Starting with the line that contains "html: none ->" and stopping after the line that contains "padding: 0 6px", return each line below exactly as written, with no others.

Given information >>

▼

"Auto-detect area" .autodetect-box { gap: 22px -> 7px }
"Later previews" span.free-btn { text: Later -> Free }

▲
▼

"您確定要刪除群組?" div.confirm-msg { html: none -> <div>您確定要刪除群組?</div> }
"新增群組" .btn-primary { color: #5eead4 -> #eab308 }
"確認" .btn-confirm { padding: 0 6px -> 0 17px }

▲

Answer to the exercise >>
"您確定要刪除群組?" div.confirm-msg { html: none -> <div>您確定要刪除群組?</div> }
"新增群組" .btn-primary { color: #5eead4 -> #eab308 }
"確認" .btn-confirm { padding: 0 6px -> 0 17px }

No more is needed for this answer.